TOEICのリーディングで音読を取り入れようという記事を見たいのですが、TOEICのリーディングの勉強に音読は必要ですか?
英語の学習において音読(シャドーイングやオーバーラッピング、リピーティング含む)は絶対に必要です。しかし、TOEICのリーディングの学習において音読は必ずしも必要ではないと考えています。

そもそも音読というのはスピーキングを鍛えるためのものであって、リーディングの力を鍛えるものではありません。また、TOEICのリーディングのような事務的なメールや記事・広告などを音読したところで大した効果はありません。

音読をするなら、チャップリンの独裁者のラストの演説やエミール・ゾラのドレフュス事件の演説、マッカーサーの退任演説、最近では、オバマ大統領の就任・退任演説、トランプ大統領の演説、名文と言われるバートランド・ラッセルの「幸福論」、ウォルト・ホイットマンの「O Captain! My Captain!」、新渡戸稲造の「武士道」、岡倉覚三の「茶の本」など声に出してに値する英文はいくらでもあります。そして、これらの名演説や名文は英語学習において確実に血となり肉となります。

話が少しそれましたが、TOEICのリーディングにおいて音読をすすめる本では、音読をすることによって返り読みの癖がなくなり、英文を読むスピードが速くなるという理論が大半を占めていましたが、はっきり言ってこれは間違いです。

言語の生得的な習得はクリティカルエイジ(10歳前後)までが可能であって、それ以上の年齢になってからの言語の習得はその言語を母国語とする人々が無意識に行っている頭の使い方を意識に一度上げてからもう一度それを無意識に落とし込むといった作業が必要となります。

これは車の運転に酷似しており、自動車教習所では実際に運転している人のメカニズムを意識的に出してきたプロセス(運転の技法)を徹底的に学ぶことによって、最初は意識しないとできなかったクラッチの力の入れ具合やギアチェンジなどが意識しなくても出来るようにます。

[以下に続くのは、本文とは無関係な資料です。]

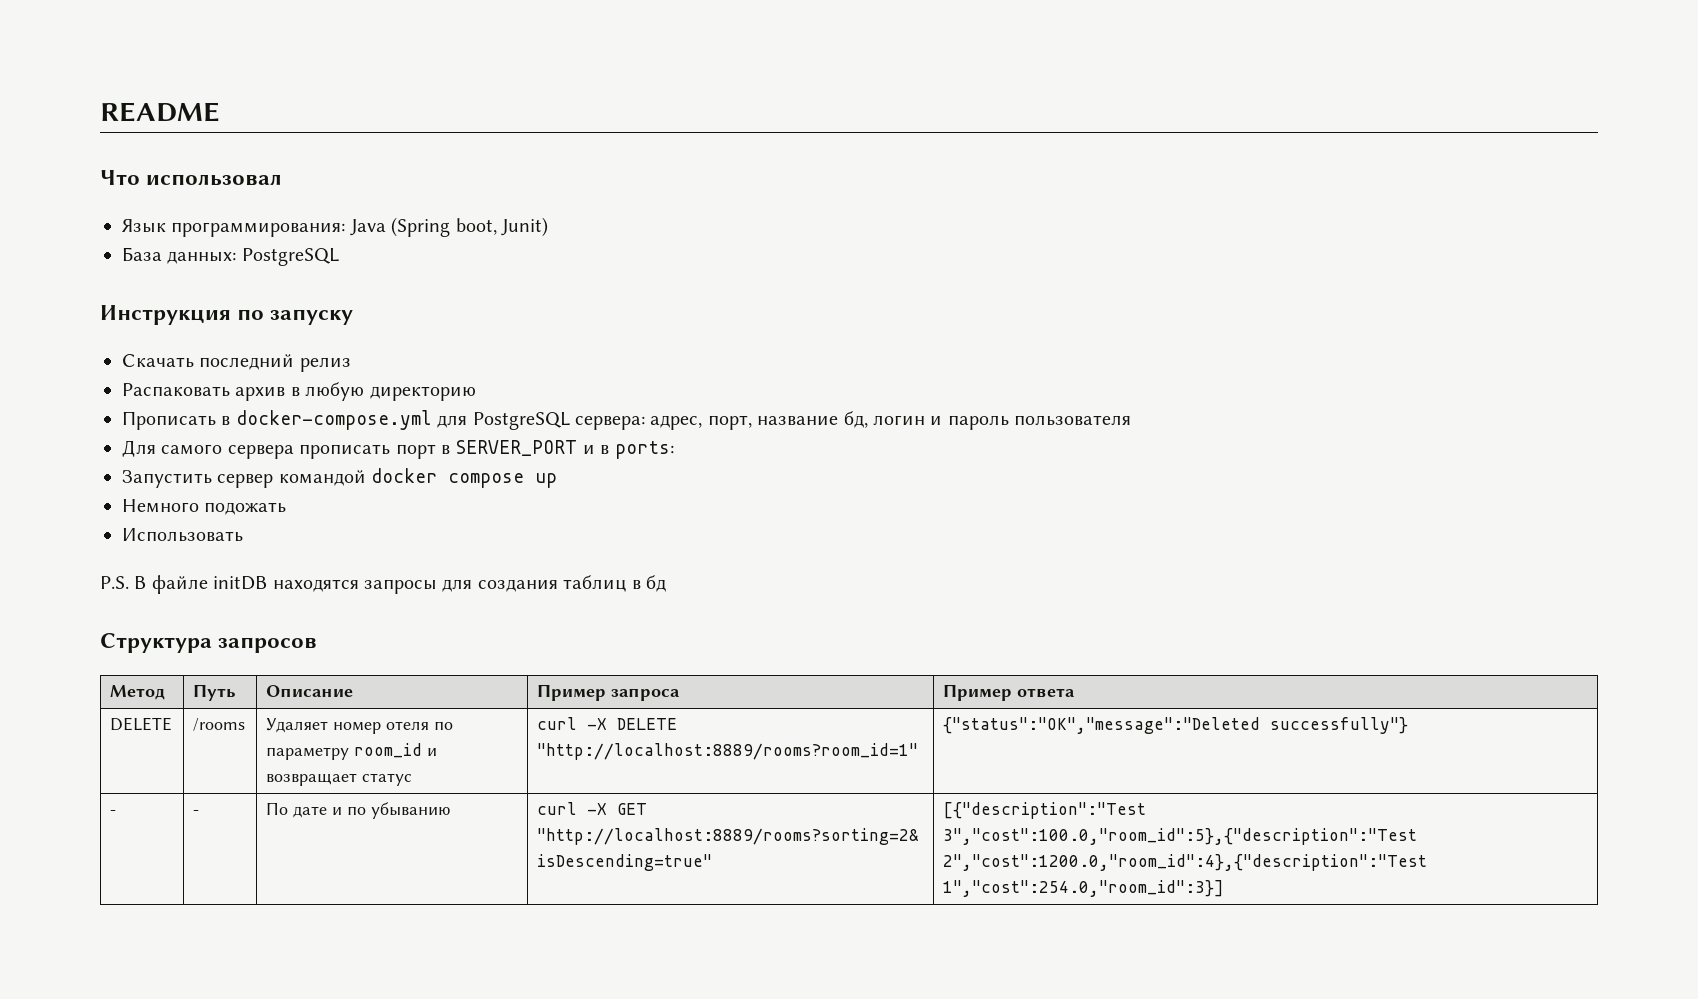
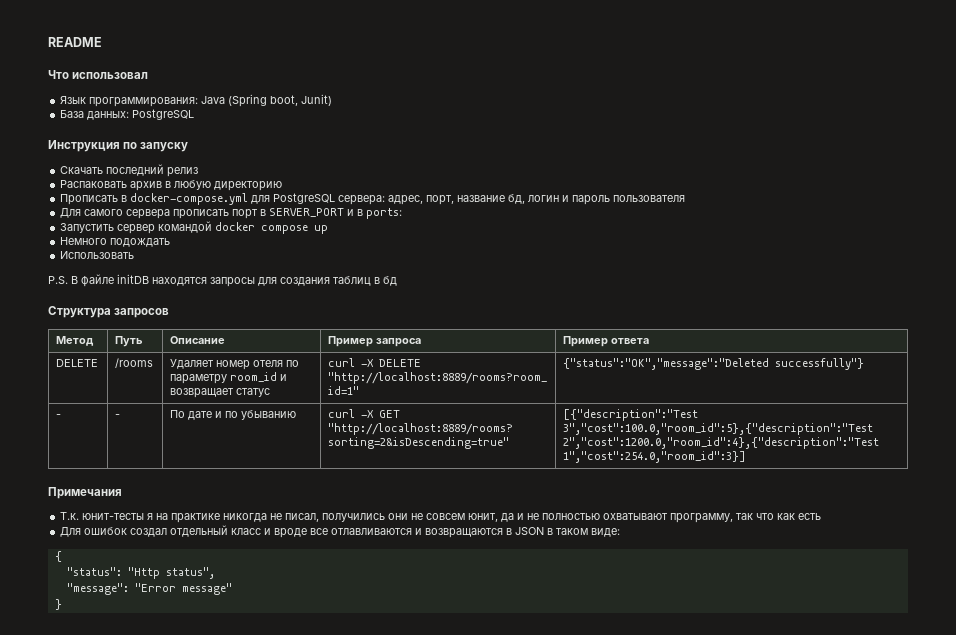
- Немного подожать
+ Немного подождать
+ Примечания
+ Т.к. юнит-тесты я на практике никогда не писал, получились они не совсем юнит, да и не полностью охватывают программу, так что как есть
+ Для ошибок создал отдельный класс и вроде все отлавливаются и возвращаются в JSON в таком виде:
+ {
+ "status": "Http status",
+ "message": "Error message"
+ }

このように英文読解においても、ネイティブの頭の働かせ方を体系化したもの(英文解釈の技法【返り読み】)を徹底的することによって、自然と返り読みせずとも英文がスラスラと読めるようになるのであって、そのプロセスを音読によって飛ばすことは出来ないとといえます。

では、音読は何ために必要かというと一番はやはり英語を話す脳と聴くための脳を鍛えることである。

特にシャドーイングやリピーティングはワーキングメモリ(情報を一時的に保存する領域)の拡張に非常に効果があり、TOEICのリスニングを伸ばすには最適な訓練になります。※もちろん、これらは発音練習を終えてから取り組むのが正しい。

少し話がそれましたが、TOEICのリーディングのスコアを上げることだけを考えた場合、音読は必ずしも必要というわけではありません。英文を速読するためには語彙や英文解釈能力のほうが必要となります。